--- About this exercise ---
Find the line with "- Copied Jpeg2Lxfml" and the line with "Install Wget Java, Ruby, Rubygems, and Gist gem" in the entries below; output exactly those two lines, every line between them, and no others.

Records Block Start

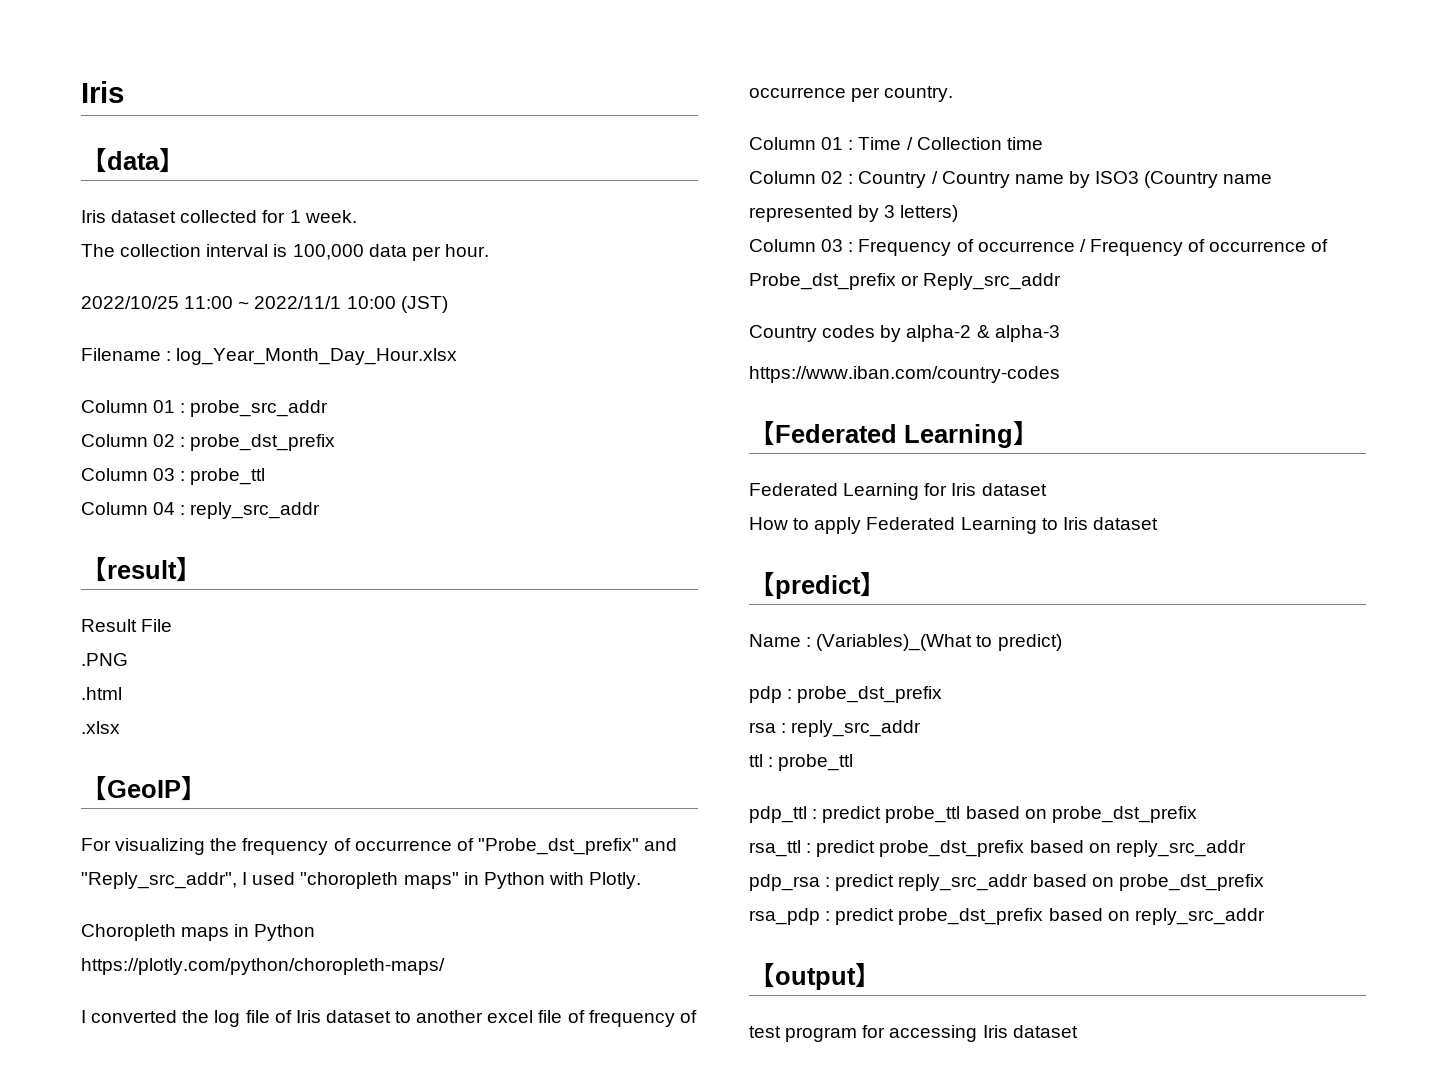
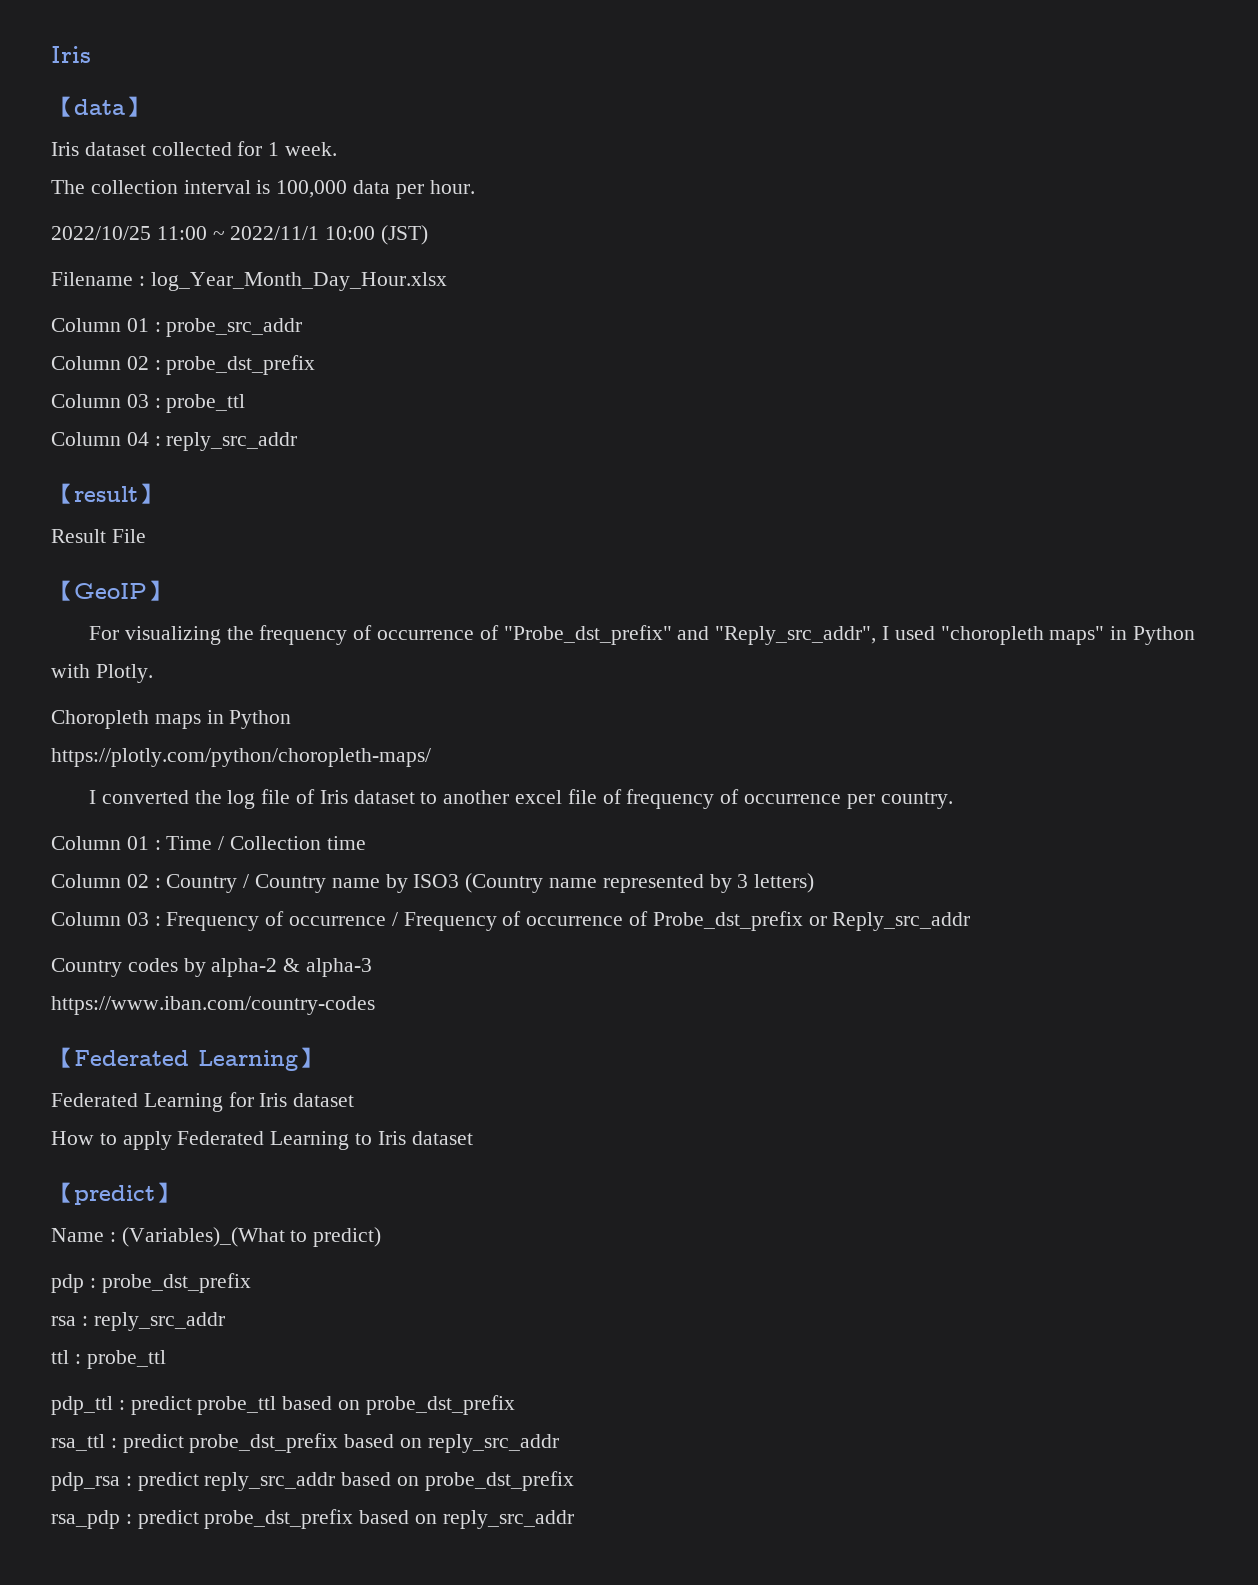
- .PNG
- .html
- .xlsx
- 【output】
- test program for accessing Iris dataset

Records Block End
Records Block Start

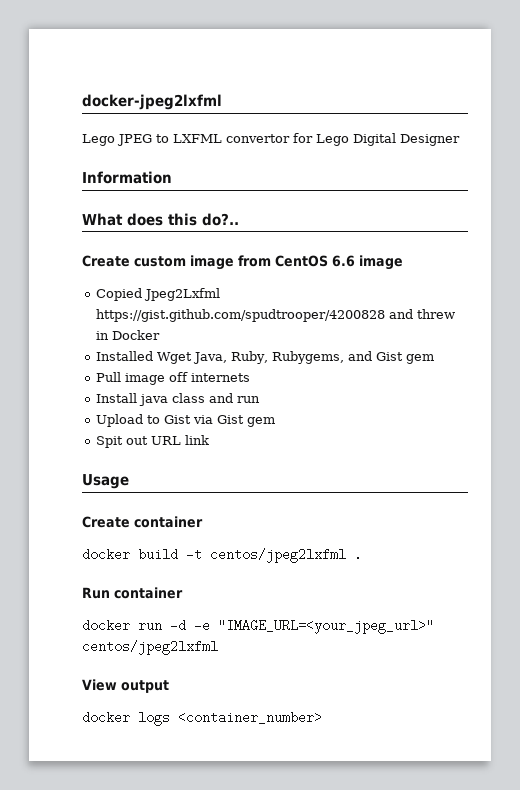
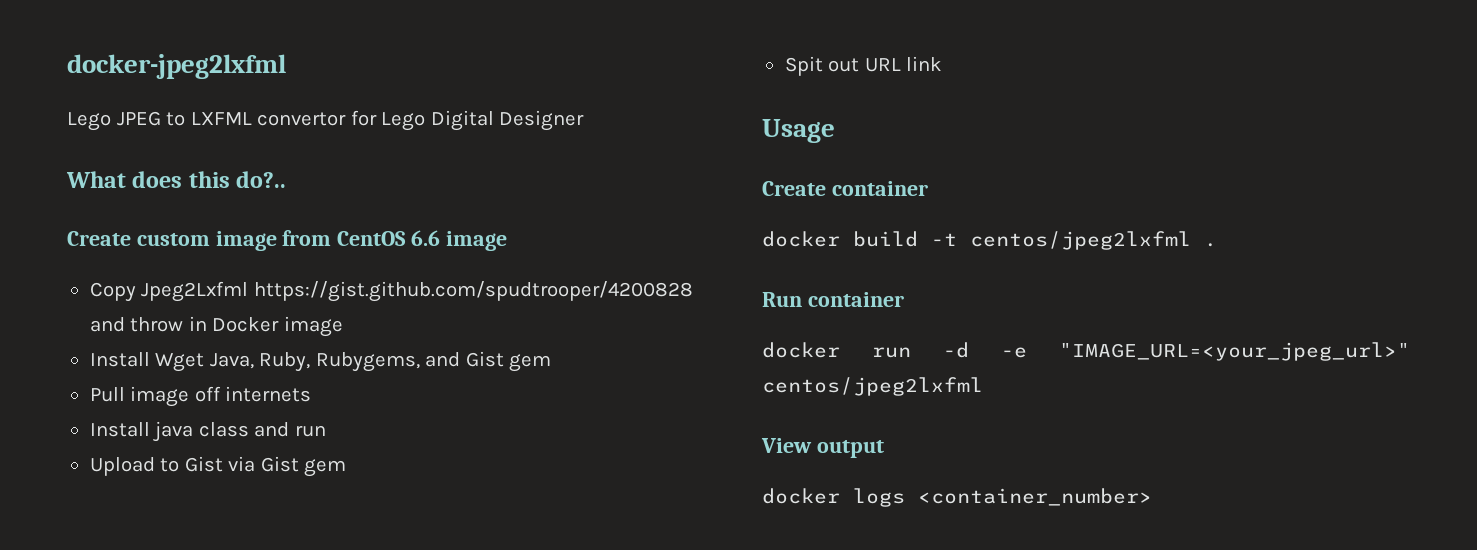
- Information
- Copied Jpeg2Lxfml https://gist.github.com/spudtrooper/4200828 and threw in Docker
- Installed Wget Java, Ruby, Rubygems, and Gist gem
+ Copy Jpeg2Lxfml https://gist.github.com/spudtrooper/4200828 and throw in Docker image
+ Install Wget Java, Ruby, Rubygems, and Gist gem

Records Block End
Records Block Start

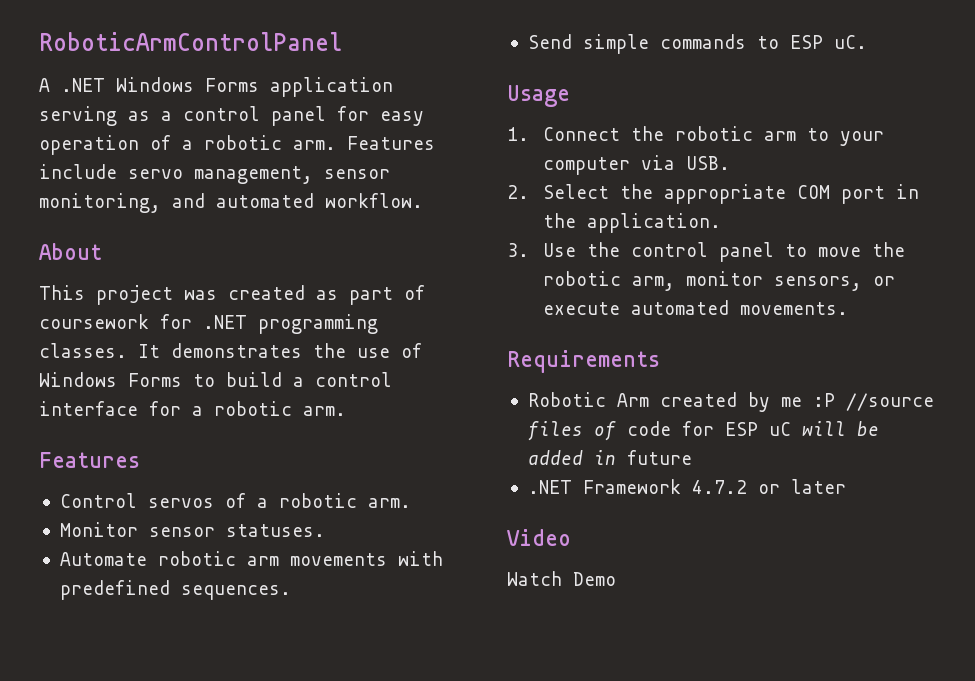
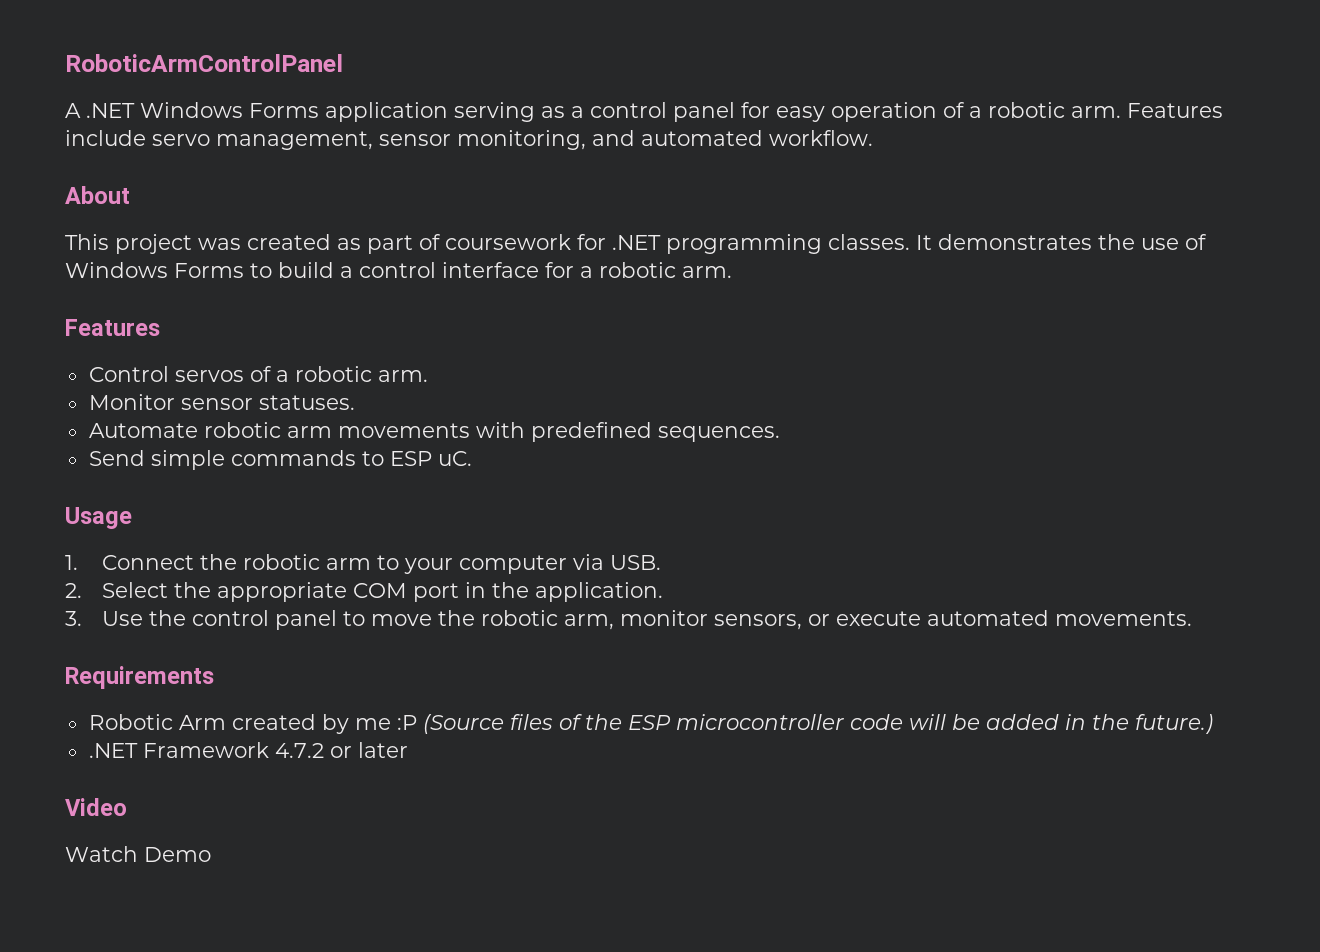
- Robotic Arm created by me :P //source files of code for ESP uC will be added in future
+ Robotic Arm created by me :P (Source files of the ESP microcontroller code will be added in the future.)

Records Block End

--- Result of the task ---
- Copied Jpeg2Lxfml https://gist.github.com/spudtrooper/4200828 and threw in Docker
- Installed Wget Java, Ruby, Rubygems, and Gist gem
+ Copy Jpeg2Lxfml https://gist.github.com/spudtrooper/4200828 and throw in Docker image
+ Install Wget Java, Ruby, Rubygems, and Gist gem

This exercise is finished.